“TK Talks” with Camille Williams, MA, NCC, LCPC “White Knuckling ED Recovery”
White Knuckling ED Recovery
By Camille Williams, MA, NCC, LCPC, Eating Disorder Program Coordinator
Early eating disorder (ED) recovery is very mechanical because a new relationship with food must be established. With following a new meal plan comes physical discomfort because it is different than what the body was used to with the ED behaviors. There is also emotional discomfort because feelings are surfacing or increasing in intensity and frequency. Additionally, body image thoughts can intensify as well as an increase in powerful urges to revert back to ED behaviors. In the face of all of this, recovery must be chosen, which is why it is also often mechanical at first. The last thing a person may want to do when anxiety is high, body image preoccupation is unrelenting, and it feels like they may burst is finish the meal they are eating and that is exactly what they must do.
Although this stage can often feel as though it will never end, it won’t last forever. Eventually the body will adjust to the meal plan and a recovery-focused relationship with food and physical pain will decrease until it eventually subsides.
Through the use of dialectical behavioral therapy (DBT), emotions become easier to manage and tolerate. Also, with more practice feeling emotions and managing them, emotions become less powerful and overwhelming to experience. It helps when the benefits of recovery are noticed such as improved sleep, energy, concentration, motivation, and more. However, even as things begin to get a little easier there will still be plenty of experiences where the ED would feel like a huge break or relief.
This results in continual difficulty following a meal plan and choosing recovery at times.

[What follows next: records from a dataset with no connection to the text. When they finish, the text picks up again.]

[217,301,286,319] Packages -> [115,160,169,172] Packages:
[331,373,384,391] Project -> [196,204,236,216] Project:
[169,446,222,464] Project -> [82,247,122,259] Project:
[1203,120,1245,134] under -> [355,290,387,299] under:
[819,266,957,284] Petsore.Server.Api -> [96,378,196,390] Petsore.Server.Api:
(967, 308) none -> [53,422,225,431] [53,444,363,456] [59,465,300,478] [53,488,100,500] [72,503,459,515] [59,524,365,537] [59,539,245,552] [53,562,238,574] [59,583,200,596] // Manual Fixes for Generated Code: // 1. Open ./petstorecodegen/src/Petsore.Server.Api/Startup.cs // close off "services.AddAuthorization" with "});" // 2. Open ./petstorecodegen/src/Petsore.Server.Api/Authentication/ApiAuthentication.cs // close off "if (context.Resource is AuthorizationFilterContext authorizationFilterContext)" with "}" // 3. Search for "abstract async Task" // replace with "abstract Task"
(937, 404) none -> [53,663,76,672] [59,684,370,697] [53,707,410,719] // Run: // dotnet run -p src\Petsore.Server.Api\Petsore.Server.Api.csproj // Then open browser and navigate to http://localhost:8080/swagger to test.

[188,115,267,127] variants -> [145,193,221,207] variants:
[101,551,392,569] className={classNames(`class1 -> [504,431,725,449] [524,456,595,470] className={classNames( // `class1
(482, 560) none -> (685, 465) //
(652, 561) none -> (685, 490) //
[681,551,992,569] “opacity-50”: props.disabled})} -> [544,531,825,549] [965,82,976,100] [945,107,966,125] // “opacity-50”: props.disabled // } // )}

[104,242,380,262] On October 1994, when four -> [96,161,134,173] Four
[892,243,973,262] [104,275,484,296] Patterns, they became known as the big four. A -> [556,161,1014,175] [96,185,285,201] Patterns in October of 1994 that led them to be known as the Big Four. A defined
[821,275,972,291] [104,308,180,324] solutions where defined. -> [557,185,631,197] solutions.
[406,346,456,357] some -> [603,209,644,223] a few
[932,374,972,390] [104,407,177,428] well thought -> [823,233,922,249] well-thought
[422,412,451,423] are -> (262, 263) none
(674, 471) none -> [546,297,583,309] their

This is a time when it becomes increasingly important to connect with recovery values and a meaningful life. Otherwise life can feel pretty miserable as it remains all about food and body image and may result in white-knuckling recovery. This can look like continuing to obsess about food, remaining rigid with food patterns and beliefs, and continuing to weigh or engage in body check behaviors to name only a few. Ultimately, a person could technically be in recovery because they are not using behaviors and be just as miserable because life still revolves around the same things as it did in the ED.
Values and important aspects of life such as relationships, hobbies, passions, and career aspirations need to be explored and emphasized early in recovery and often throughout the journey. Recovery is ultimately about creating a new way of life and establishing new things to live for. In an ED, life is all about the food, body, and emotion avoidance and life in recovery needs to have a much different focus. Yes, food needs to be a part of life in recovery and cannot be ignored or overlooked and needs to be balanced with the joys that come in recovery.
“Recovery is not only a commitment to fight Ed; it’s a decision to listen to your heart and follow your dreams” —Jenni Schaefer, Life Without Ed
TK Contributor: As the Timberline Knolls Eating Disorder Program Coordinator, Camille Williams MA, NCC, LCPC, supports the development of curriculum, supervises the eating disorder specialists, and provides group therapy. She also educates and trains all staff on campus and advocates for eating disorder awareness through publications. Timberline Knolls serves as an iaedp™Presidents Council Member.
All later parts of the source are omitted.